Try it >> Pictures excluded, reproduce exactly the lines below from the one with "font-size: 44px ->" through the one with "html: <div>闸管导通角都为120°</div> ->", both included.

Provided material >>
=-=-=-=-=
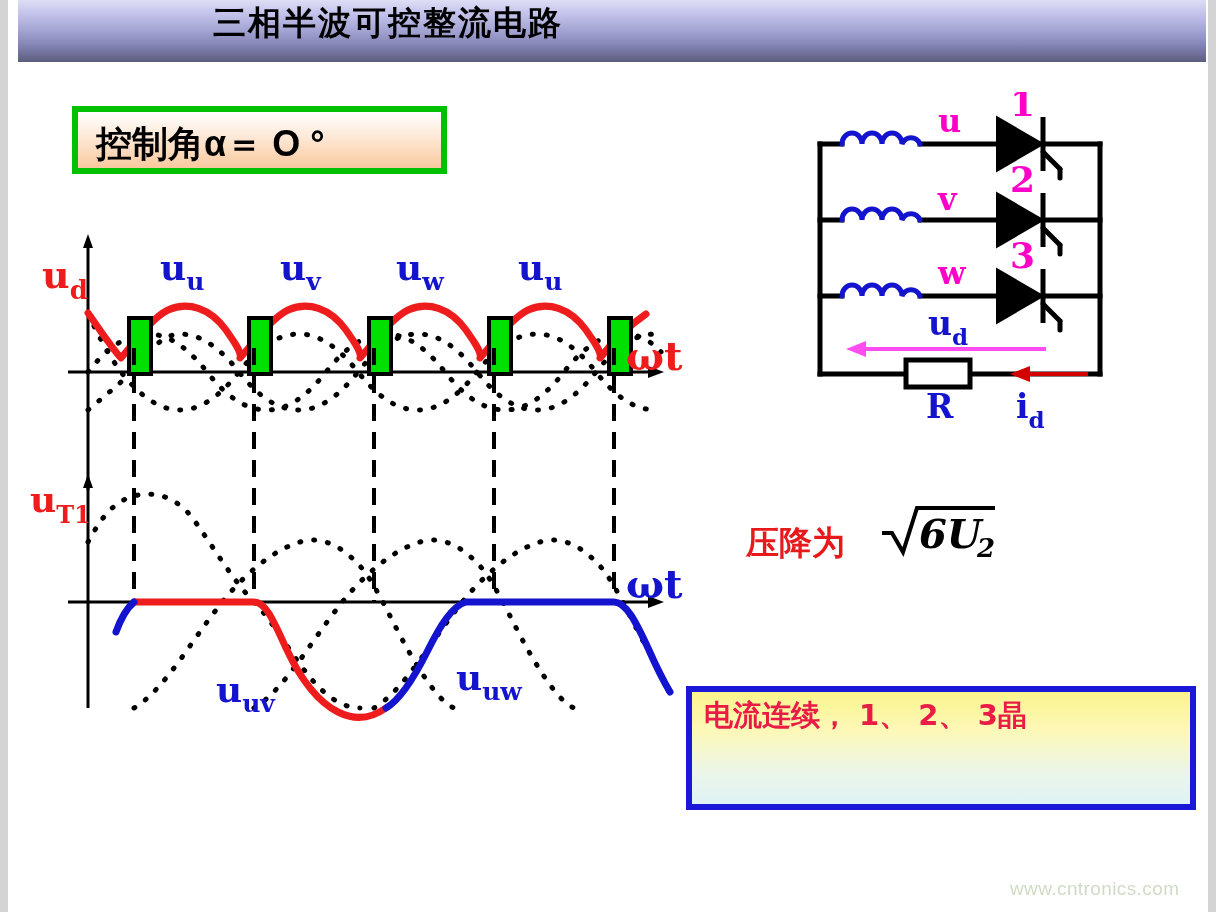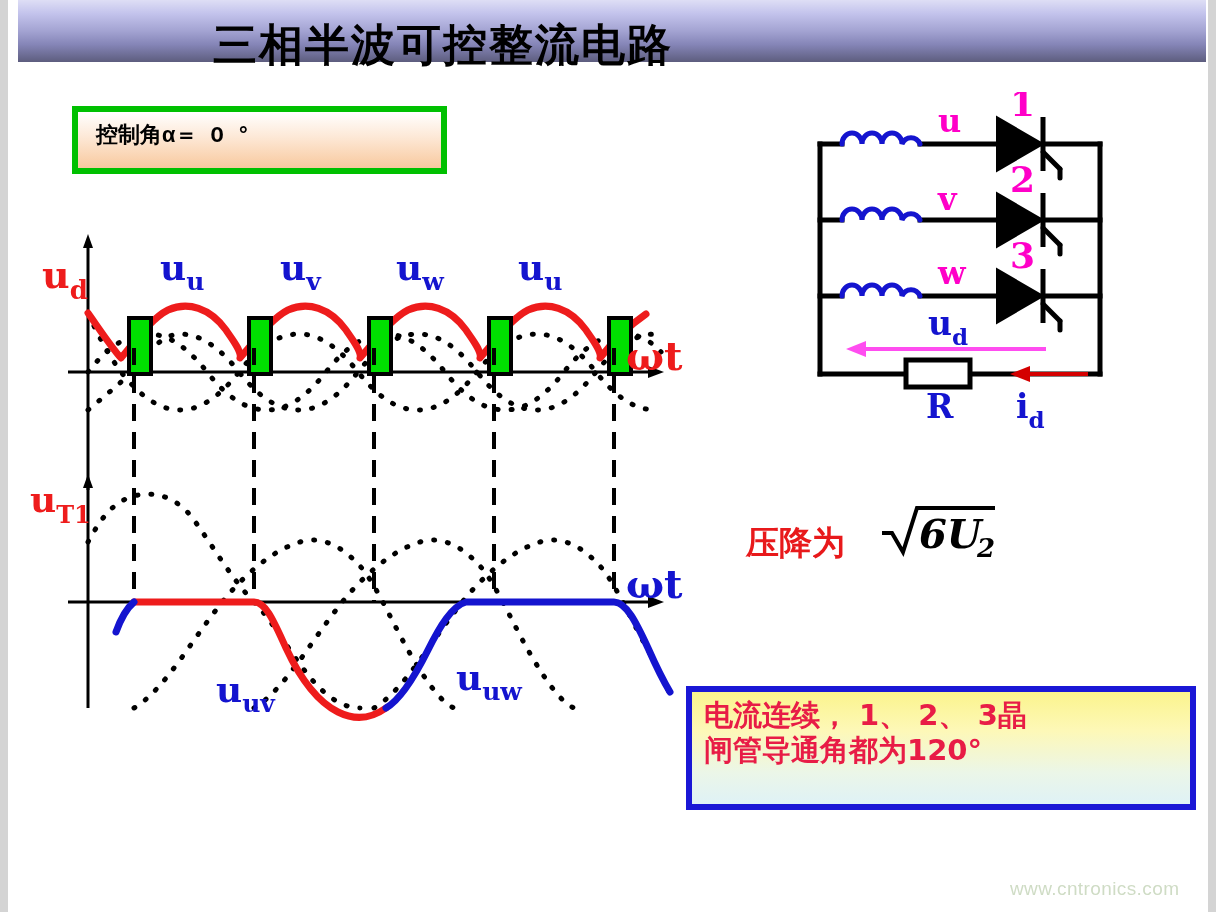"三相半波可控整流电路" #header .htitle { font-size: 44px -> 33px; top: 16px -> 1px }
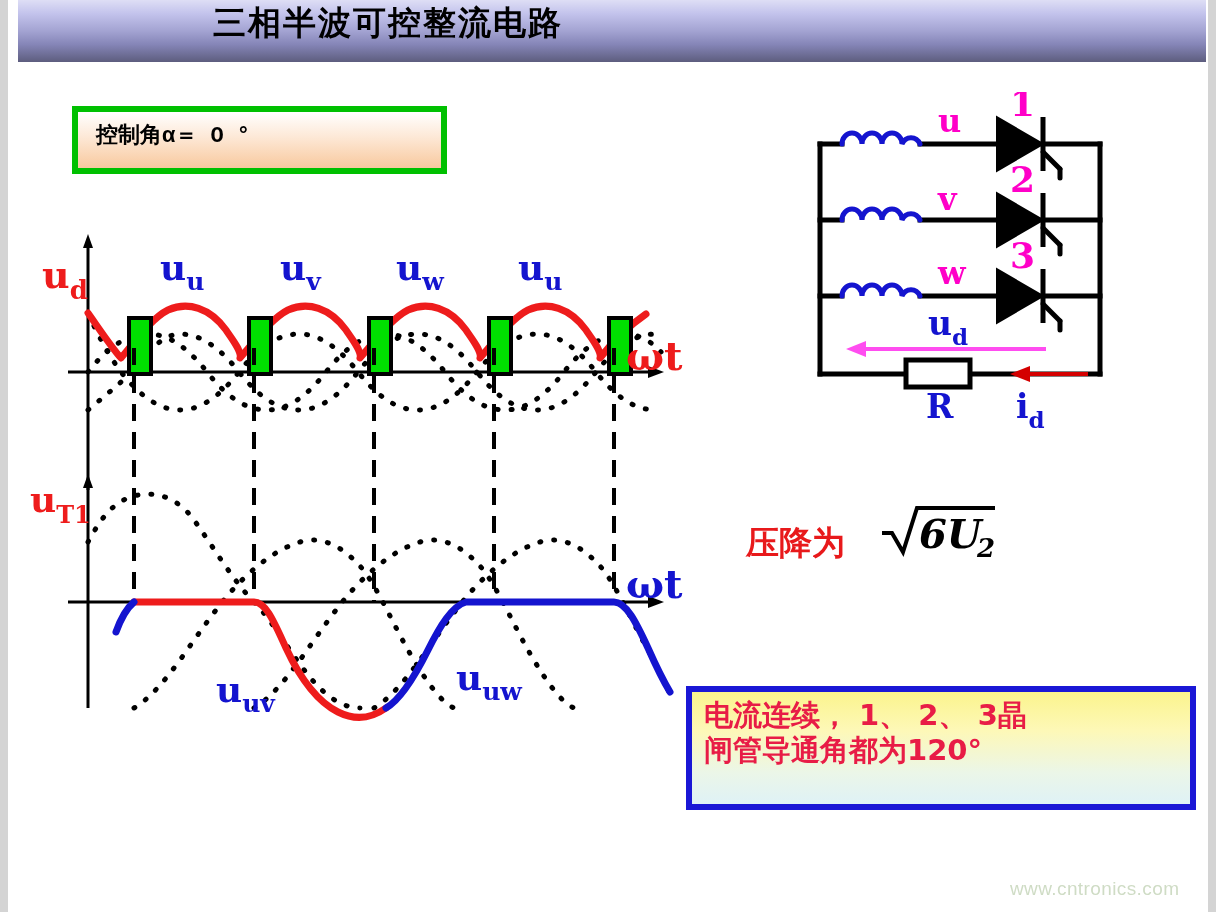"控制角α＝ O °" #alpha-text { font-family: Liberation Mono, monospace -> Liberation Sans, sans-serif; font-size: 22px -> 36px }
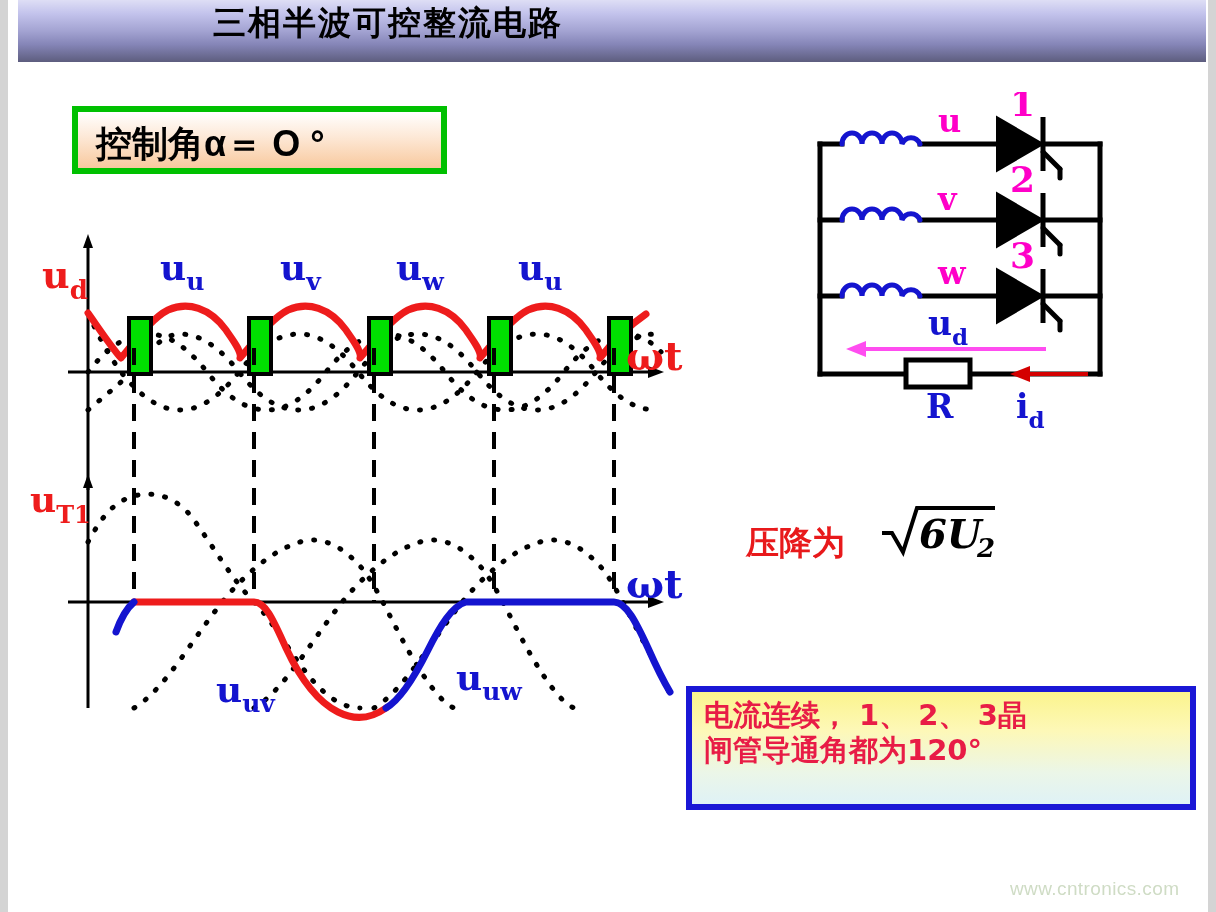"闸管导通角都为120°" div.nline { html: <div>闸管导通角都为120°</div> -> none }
=-=-=-=-=
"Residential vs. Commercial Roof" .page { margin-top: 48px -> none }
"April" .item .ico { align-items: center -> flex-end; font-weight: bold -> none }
=-=-=-=-=
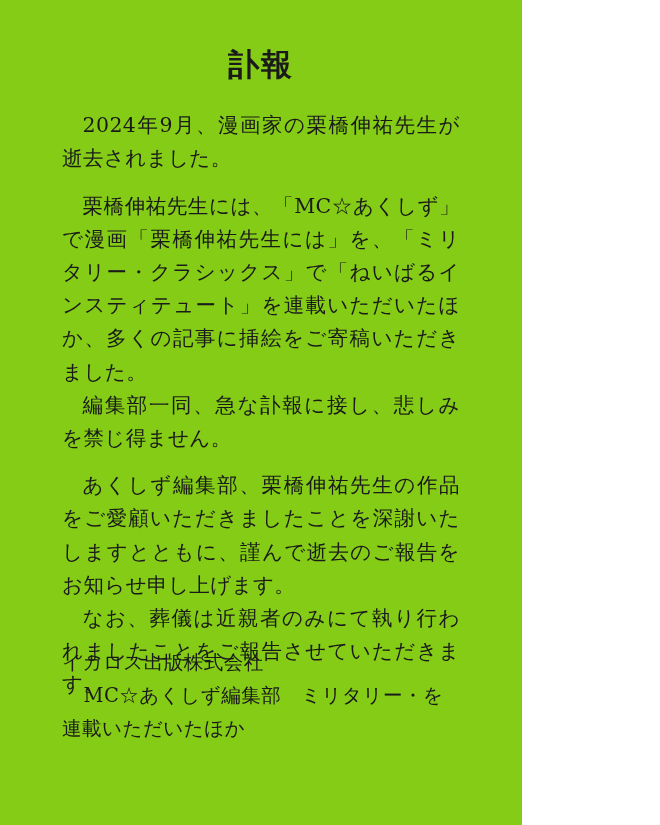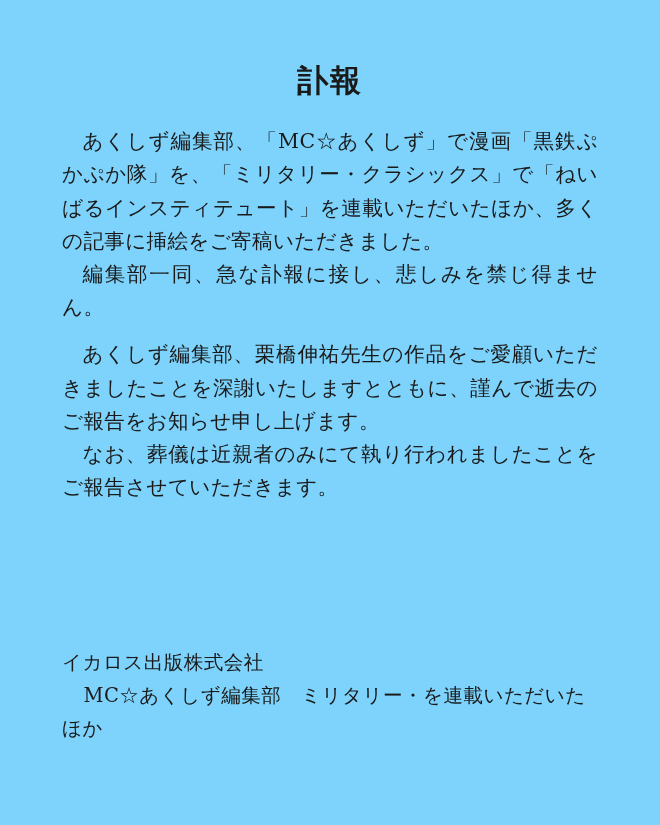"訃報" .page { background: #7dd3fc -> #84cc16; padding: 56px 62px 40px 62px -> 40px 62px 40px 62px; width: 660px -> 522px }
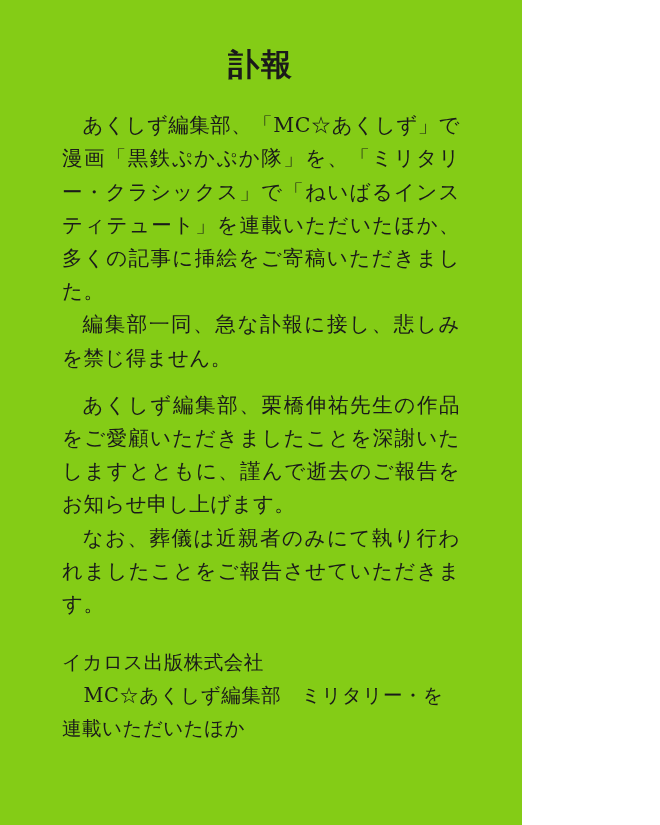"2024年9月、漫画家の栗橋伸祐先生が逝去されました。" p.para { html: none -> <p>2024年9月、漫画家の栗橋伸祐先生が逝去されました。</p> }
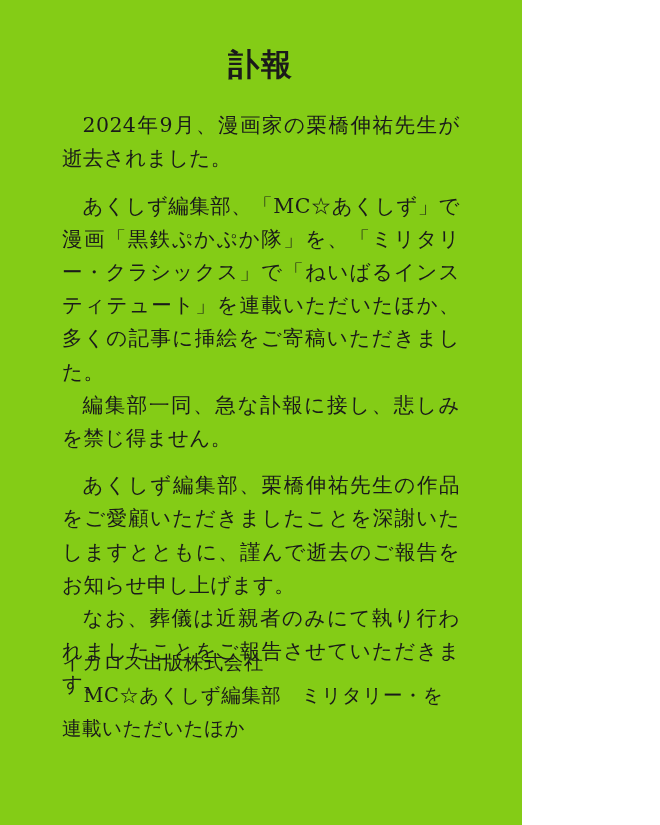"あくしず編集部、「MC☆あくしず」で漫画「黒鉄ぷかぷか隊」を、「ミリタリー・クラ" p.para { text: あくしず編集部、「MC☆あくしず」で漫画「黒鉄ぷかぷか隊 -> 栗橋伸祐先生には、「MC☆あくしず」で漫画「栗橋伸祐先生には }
=-=-=-=-=
Exercise response >>
"三相半波可控整流电路" #header .htitle { font-size: 44px -> 33px; top: 16px -> 1px }
"控制角α＝ O °" #alpha-text { font-family: Liberation Mono, monospace -> Liberation Sans, sans-serif; font-size: 22px -> 36px }
"闸管导通角都为120°" div.nline { html: <div>闸管导通角都为120°</div> -> none }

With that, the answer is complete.